Piano e contropiano
Dopo il caso Verdelli, Campo Dall’Orto porta oggi in cda Rai un documento “ancora non identificato”
Roma. Premessa: sulle premesse sono sempre tutti d’accordo. E le premesse di cui ora si parla in Rai, e su cui chiunque, al settimo piano di Viale Mazzini, si dice d’accordo, sono quelle del cosiddetto piano Verdelli, o piano editoriale per l’informazione, bocciato informalmente dal cda il 3 gennaio ed evocato, a seconda delle prospettive, come fantasma-canovaccio da cui partire, o non partire, oggi, quando sul tavolo del medesimo cda arriverà un misterioso oggetto volante: il piano ancora senza nome che il dg Antonio Campo Dall’Orto presenterà dopo cinque giorni di full immersion e scambio-opinioni con altri settori dell’azienda. Un piano che, era parso di capire dall’intervista che il dg aveva rilasciato al Corriere della Sera dopo le dimissioni di Carlo Verdelli dalla carica di responsabile editoriale, doveva essere la “continuazione” del piano Verdelli, ma che, con il passare dei giorni, in Rai, è stato via via descritto come qualcosa di diverso (anche molto diverso). Nelle parole del consigliere Carlo Freccero, per esempio, il documento che arriva in consiglio oggi sarà “un piano editoriale, non solo manageriale”, dove “di sicuro non troveranno spazio idee come quella di un tg a Milano”.
E anzi: provocava ieri a Freccero grande sbotto d’insofferenza la lettura dell’articolo in cui Francesco Merlo, editorialista di Repubblica ed ex consulente Rai dimessosi prima di Verdelli, raccontava su Rep. i suoi sei mesi in Viale Mazzini come mesi in cui lui e Verdelli erano stati trattati come “erbacce da estirpare”, forse anche per via, scriveva Merlo, di quell’idea di “raccontare l’Italia con il lessico calvinista e con lo stile, direbbero Giorgio Armani e Giuliano Pisapia, delle tre ‘d’ milanesi: discrezione, disciplina, dovere”. “Mi metto le mani nei capelli”, diceva il non renziano Freccero a sentir nominare Pisapia e Armani insieme (“icone renziane, ora!”), mentre Franco Siddi, ex segretario nazionale Fnsi e consigliere Rai in quota Pd, auspicava per oggi “una discussione di merito” per “avanzare” verso l’implementazione di un piano editoriale. E si capisce che il piano non è il piano Verdelli, anche se le premesse del piano Verdelli sono “condivisibili” pure per Siddi. Ma che cosa uscirà mai dai cinque giorni di full immersion di Campo Dall’Orto con i vari “altri settori” dell’azienda?, si domandano curiosi e osservatori nei corridoi Rai, rispondendosi con una sola grande certezza (o illusione, a seconda dei punti di vista): “… le divisioni partitiche di una volta, in cda, adesso non vogliono dire più nulla…”. E insomma nessuno, in Rai, definisce il piano che oggi arriva in cda un “contropiano”, tanto più che tutti, oppositori di Verdelli compresi, dicono che partirà dalle famose premesse.

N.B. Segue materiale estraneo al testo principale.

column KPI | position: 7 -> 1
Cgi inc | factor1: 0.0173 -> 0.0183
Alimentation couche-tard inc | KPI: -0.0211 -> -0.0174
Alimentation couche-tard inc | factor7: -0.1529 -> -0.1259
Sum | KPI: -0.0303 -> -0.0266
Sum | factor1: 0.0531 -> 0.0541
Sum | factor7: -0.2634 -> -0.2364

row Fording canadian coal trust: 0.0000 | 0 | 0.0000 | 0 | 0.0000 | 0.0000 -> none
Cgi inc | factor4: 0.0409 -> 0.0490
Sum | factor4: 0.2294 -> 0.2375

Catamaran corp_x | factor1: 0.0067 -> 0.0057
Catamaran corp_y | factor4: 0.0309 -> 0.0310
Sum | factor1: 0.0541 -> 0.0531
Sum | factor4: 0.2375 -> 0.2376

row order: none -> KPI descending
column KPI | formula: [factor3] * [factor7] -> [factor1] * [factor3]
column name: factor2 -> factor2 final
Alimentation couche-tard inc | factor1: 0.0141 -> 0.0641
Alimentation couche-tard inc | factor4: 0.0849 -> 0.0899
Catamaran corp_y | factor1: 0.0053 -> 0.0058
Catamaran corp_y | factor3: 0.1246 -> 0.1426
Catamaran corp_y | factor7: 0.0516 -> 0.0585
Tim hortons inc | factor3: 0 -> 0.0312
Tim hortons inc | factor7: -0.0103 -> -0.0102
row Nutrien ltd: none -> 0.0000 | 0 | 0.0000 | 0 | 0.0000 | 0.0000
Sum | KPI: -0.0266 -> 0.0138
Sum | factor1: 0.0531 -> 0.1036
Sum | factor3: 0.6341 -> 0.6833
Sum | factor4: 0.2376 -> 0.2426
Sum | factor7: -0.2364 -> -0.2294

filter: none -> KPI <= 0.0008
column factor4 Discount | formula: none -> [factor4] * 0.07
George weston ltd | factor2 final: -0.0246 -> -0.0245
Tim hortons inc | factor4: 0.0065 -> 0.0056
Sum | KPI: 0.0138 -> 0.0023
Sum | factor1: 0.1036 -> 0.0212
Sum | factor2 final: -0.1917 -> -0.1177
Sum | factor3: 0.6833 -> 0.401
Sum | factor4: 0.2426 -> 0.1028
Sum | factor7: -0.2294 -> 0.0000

Ma poi? Poi vai a capire. C’è chi fa notare che il piano Verdelli non è abbastanza “rivoluzionario” nelle conclusioni e chi dice che le premesse bisogna “svilupparle” secondo “criteri industriali”. Poi c’è il deputato pd (renziano) Michele Anzaldi, membro della commissione di Vigilanza, che da mesi ricorda il “precedente” del piano Gubitosi: “In Vigilanza i rappresentanti del popolo italiano l’avevano approvato all’unanimità. Faceva risparmiare 70 milioni. Perché non è stato applicato? Dimostratemi che si può risparmiare di più”. E così l’oggetto misterioso prende intanto forma, ma in stile Montale: ciò che non siamo, ciò che non vogliamo.